Take a peek inside the carefully curated bedroom that's made us green with envy.
Tolbert's velvet headboard might look like a high-end find, but he admits it's actually a surprisingly easy DIY project. "I kept coming up short finding something that not only worked well for the space, but the low window that it had to live under too," he explains. "So I decided to come up with a DIY option and took the matter into my own hands by making a custom channel tufted headboard."
The project involved covering wood panels in foam and fabric to create the channel tufted headboard. Surprisingly, it took just one weekend. "It was such a fun and easy project for me and really transformed the look of the space," he said.
Despite the eclectic mix of high-end finds, Tolbert says the most important item to splurge on in a bedroom isn't furniture, it's bedding. "Although everyone will tell you that you spend a third of your life in bed, it never really occurred to me the drastic difference of quality sleep you get when you are sleeping in decent sheets," he says. "The relaxed textiles and neutral colors that I used from Parachute's line also make styling the bed in the morning so easy."

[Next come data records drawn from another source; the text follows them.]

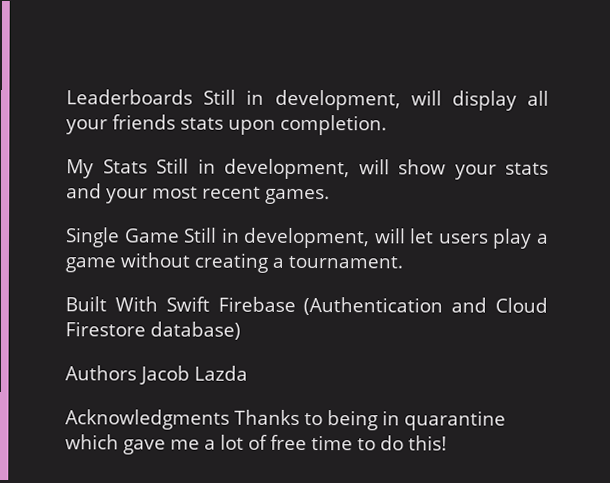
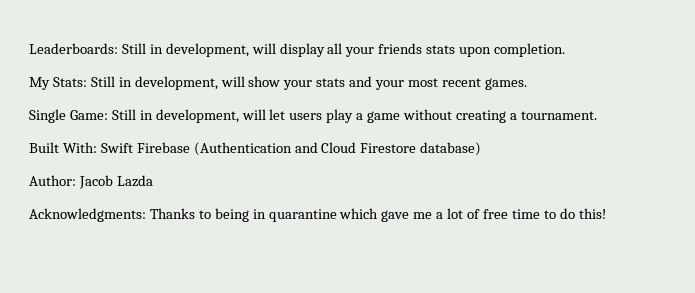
- Leaderboards Still in development, will display all your friends stats upon completion.
+ Leaderboards: Still in development, will display all your friends stats upon completion.
- My Stats Still in development, will show your stats and your most recent games.
+ My Stats: Still in development, will show your stats and your most recent games.
- Single Game Still in development, will let users play a game without creating a tournament.
+ Single Game: Still in development, will let users play a game without creating a tournament.
- Built With Swift Firebase (Authentication and Cloud Firestore database)
+ Built With: Swift Firebase (Authentication and Cloud Firestore database)
- Authors Jacob Lazda
+ Author: Jacob Lazda
- Acknowledgments Thanks to being in quarantine which gave me a lot of free time to do this!
+ Acknowledgments: Thanks to being in quarantine which gave me a lot of free time to do this!

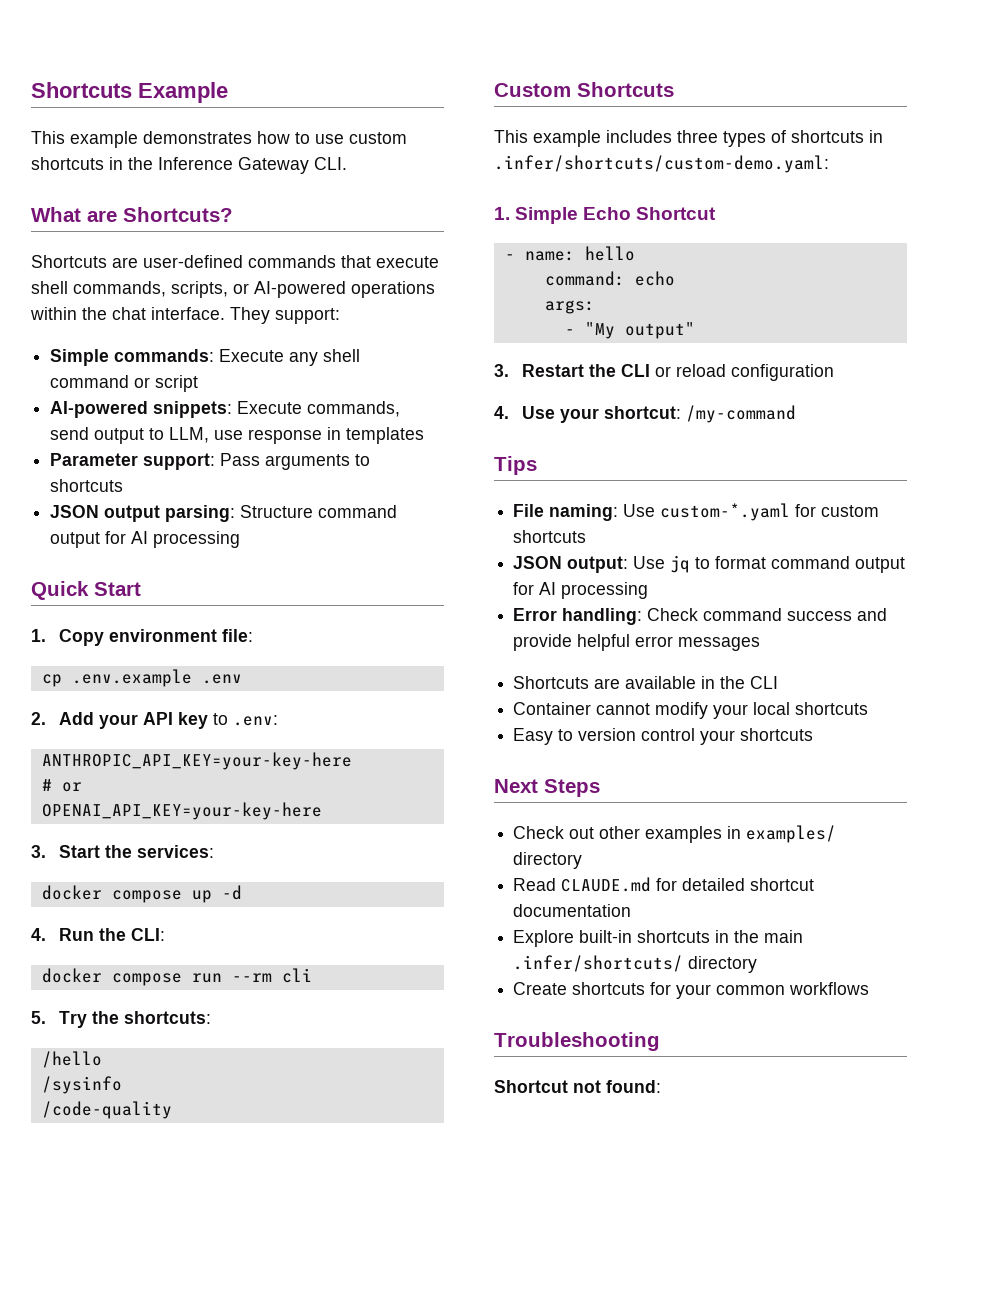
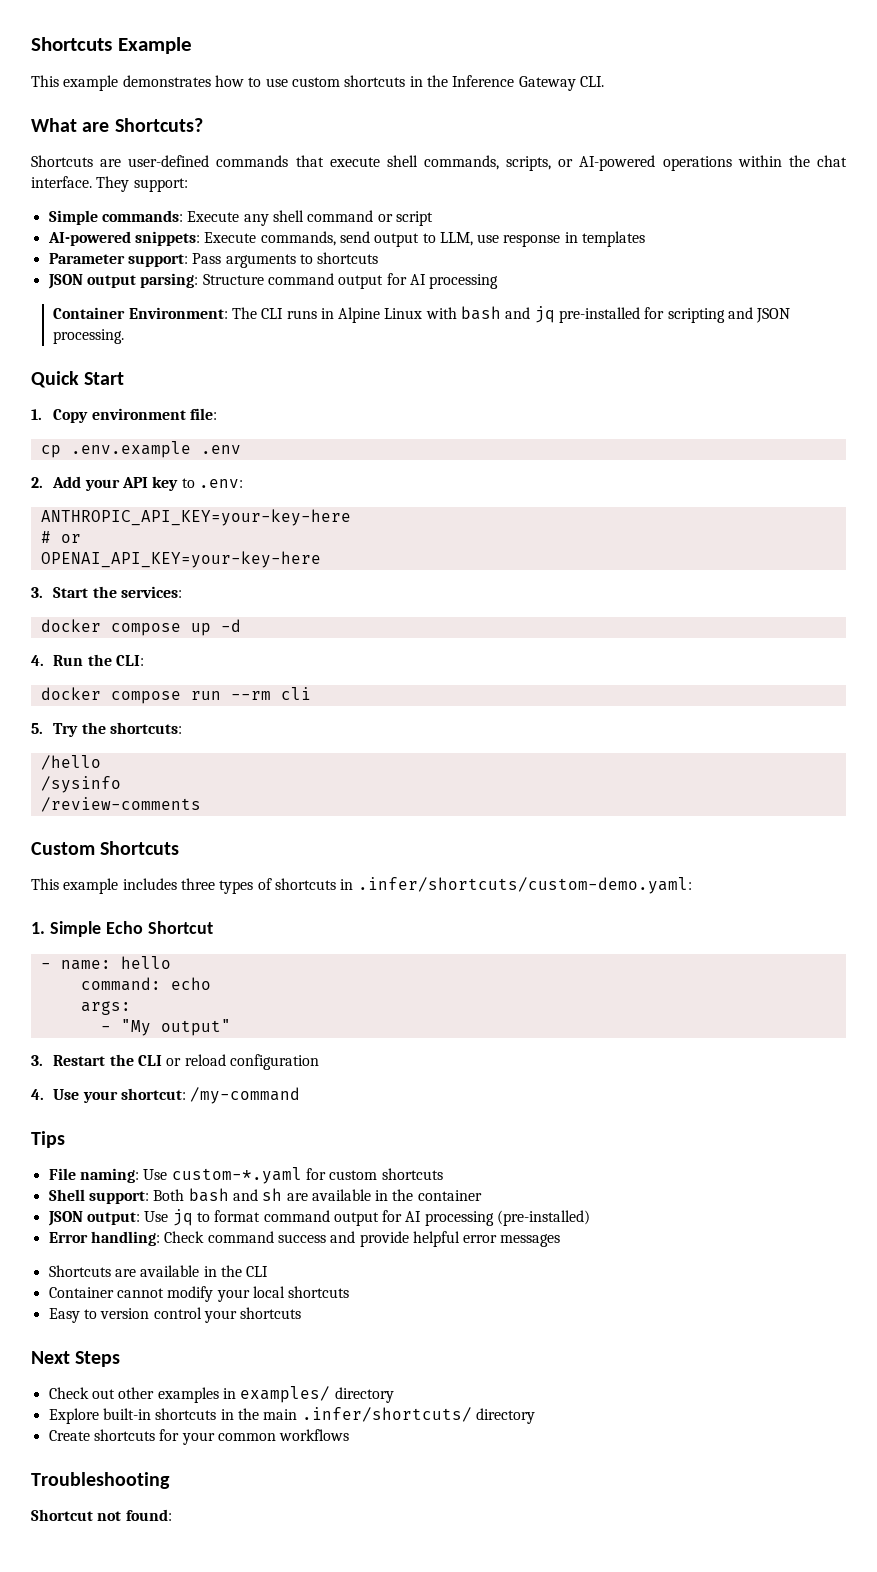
+ Container Environment: The CLI runs in Alpine Linux with bash and jq pre-installed for scripting and JSON processing.
- /code-quality
+ /review-comments
+ Shell support: Both bash and sh are available in the container
- JSON output: Use jq to format command output for AI processing
+ JSON output: Use jq to format command output for AI processing (pre-installed)
- Read CLAUDE.md for detailed shortcut documentation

One of the biggest challenges was the layout, Tolbert tells us. "The room is awkwardly very long and narrow, so finding the right layout for the room proved to be tricky for me. I had originally tried having the bed adjacent to the windows, but it felt a bit too cramped. It also made getting in and out of the room hard as the door was just at the foot of the bed."
The solution was to design the room in distinct sections. "I ultimately placed the bed under the windows and divided the space into a "sleeping area" where the bed is, and then a "lounge area" where the bench, chair, and TV are."
It's clear that Tolbert loves collecting. "Bringing in some of the handmade artisan pieces like the MQuan ceramic accessories, the handmade Safari Chair, and the DIY headboard really set the tone for the space," he says. "Then mixing those elements in with some iconic midcentury pieces like the Serge Mouille sconce and the storage hutch helped the room to come together."
The wood cabinet doesn't just add color and texture to the room, it also serves a practical purpose. The doors fold back to reveal a TV, hidden from sight during the day. "I love the cabinet that I retrofit to house my TV because it allows me to pull the TV out when I want to use it and then push it away when it is not in use. As much as I love TVs, I hate the visual appearance of it in the room, so this was a perfect solution," he says.
Lighting also plays a pivotal role. Gilded sun-shaped sconces glow in the entrance and an architectural armed sconce adds overhead light above the bed. "I love the huge sconce as it adds an oversize graphic element, which creates a lot of drama in the space. It also provides a little reading light for me that I can easily flip on and off from my bed with a switch."